A bandaged man seeks privacy in a small town. He is
soon revealed to
be a lunatic.

High Point

The first glimpse over dinner. The effects were
amazing for the time.

Low Point

As a self-contained item: If he’s got a cop by the
feet, you know
where he is. Don’t keep converging on a spot in the
other direction.

As an adaptation: no mention of the opaque nature of
his retinas.
Wells recognized that invisible retinas meant a blind
person, but
everybody since him seems to have forgotten.

The Scores

It’s hard to give credit for originality in
this movie. It’s
a relatively faithful adaptation of a good novel, and
most of the
changes that were made were to transform the
supporting cast into a
more stereotypical selection from the horror genre
that Universal was
practically creating at the time. I do give them
credit for the
effects, though; I doubt many thought making the
movie would even be
possible back in 1933. I give it 4 out of 6.

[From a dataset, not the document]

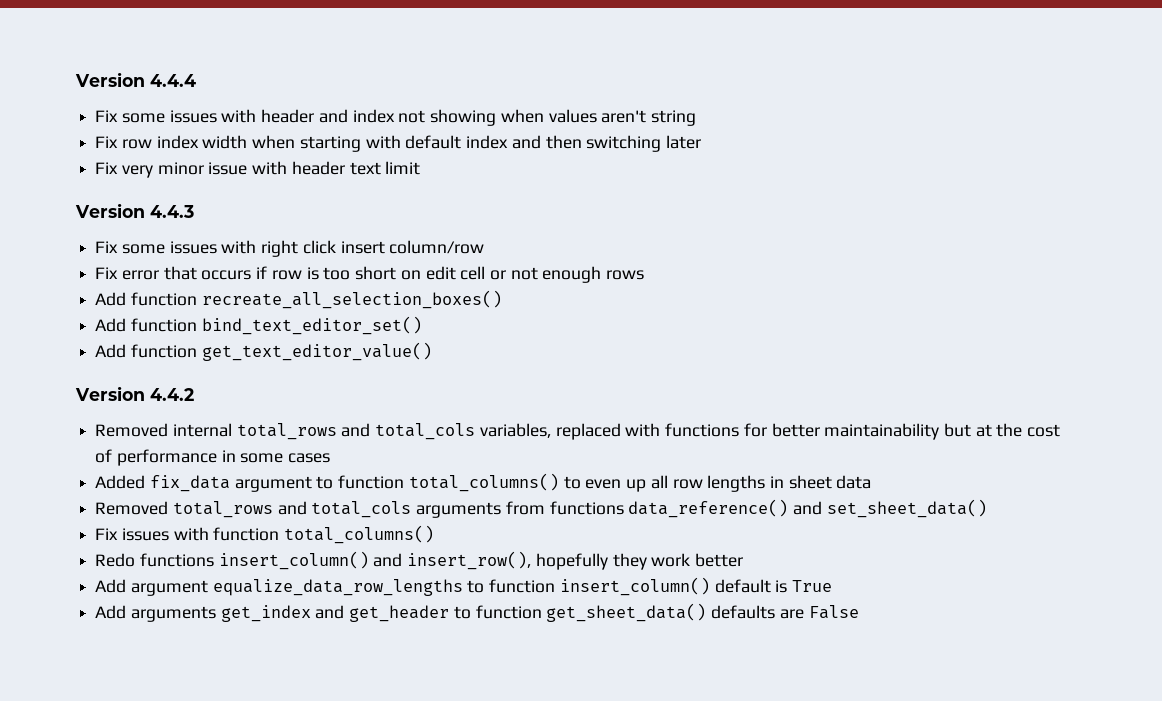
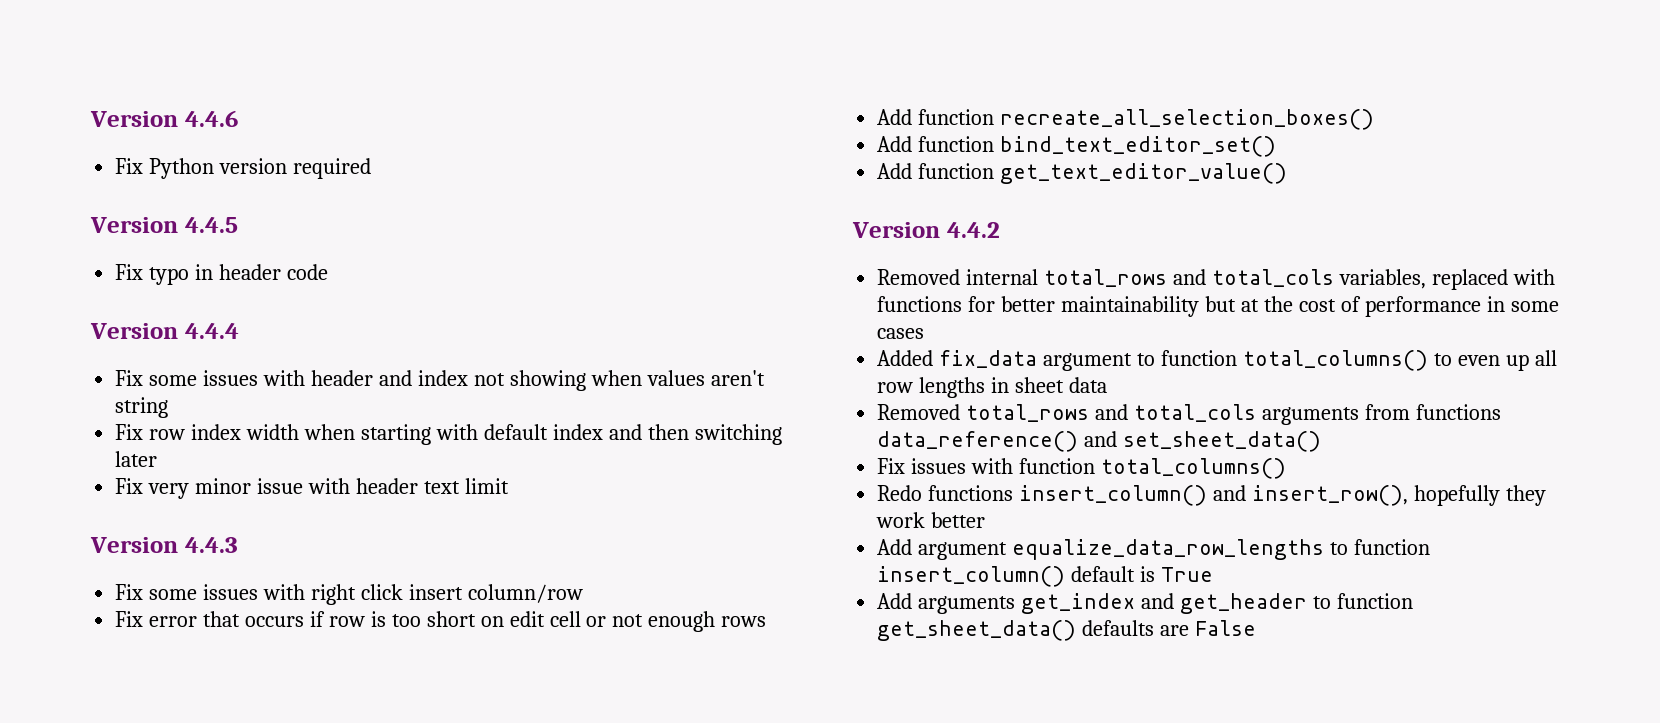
[75,72,145,87] Version -> [90,110,238,127] [115,158,372,179] [90,217,238,233] [115,264,328,285] [90,323,178,339] Version 4.4.6 // Fix Python version required // Version 4.4.5 // Fix typo in header code // Version

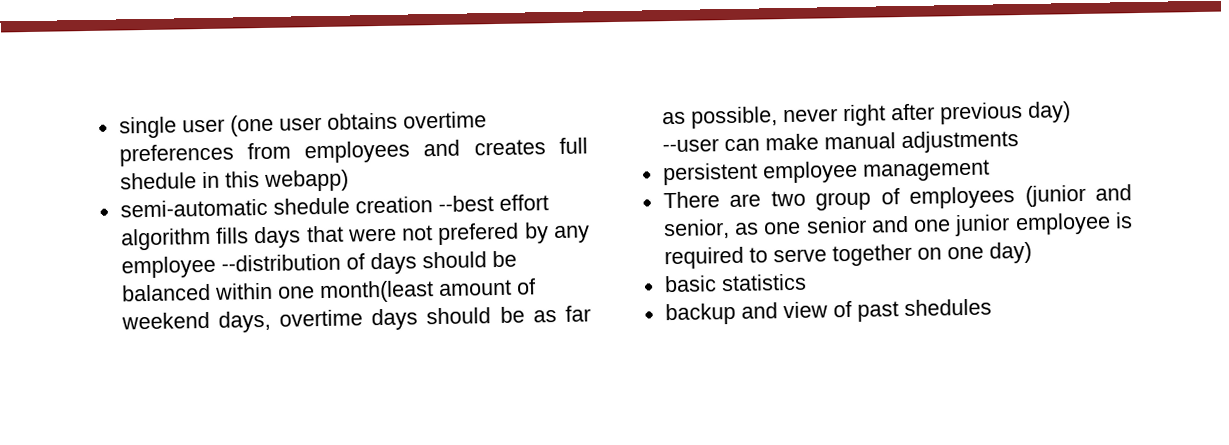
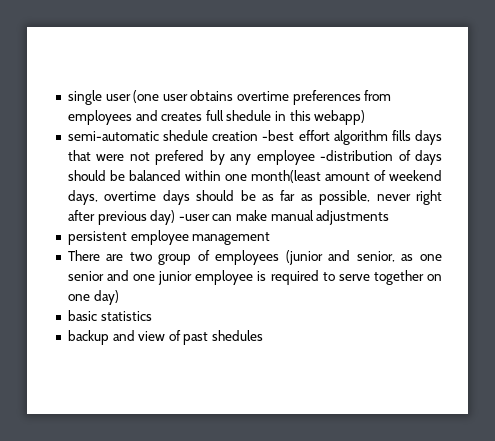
[437,195,494,213] --best -> [262,130,295,141] -best
[220,253,341,272] --distribution -> [320,150,394,161] -distribution
[661,138,719,153] --user -> [178,214,210,221] -user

The effects were amazing. They are still
quite convincing,
and rather elaborate, which is very, very impressive.
I give it 6 out
of 6.

The story is well done, probably because
they recognized that
they didn’t need to make major changes to the plot.
This works quite
well, and it pretty edgy in terms of violence for the
day. Murders
are frequent. I give it 5 out of 6.

The acting from Rains is excellent. The
rest of the cast is
too melodramatic. I give it 4 out of 6.

The emotional response is quite strong.
It’s an interesting
story, treated with respect in its translation from
the source
material. The senseless violence is still
bothersome, as it is
intended to be. I give it 5 out of 6.

The production is well done. The lighting
and editing are
very good, and the sets are usually pretty good.
There are two set
pieces that remind us we have sets, though. The net
scene should have
been shot to make us think the camera was in, and not
behind the
wall. The scene introducing Flora also has a door in
a wall that
doesn’t go across the entire room. It looks good on
screen, but it’s
impractical and illogical in real life, so it stands
out. I give it 5
out of 6.

Overall, I’d argue that this is the best of
the classic
Universal horror features. Very entertaining. I
give it 5 out of 6.

In total, The Invisible Man receives 34 out
of 42.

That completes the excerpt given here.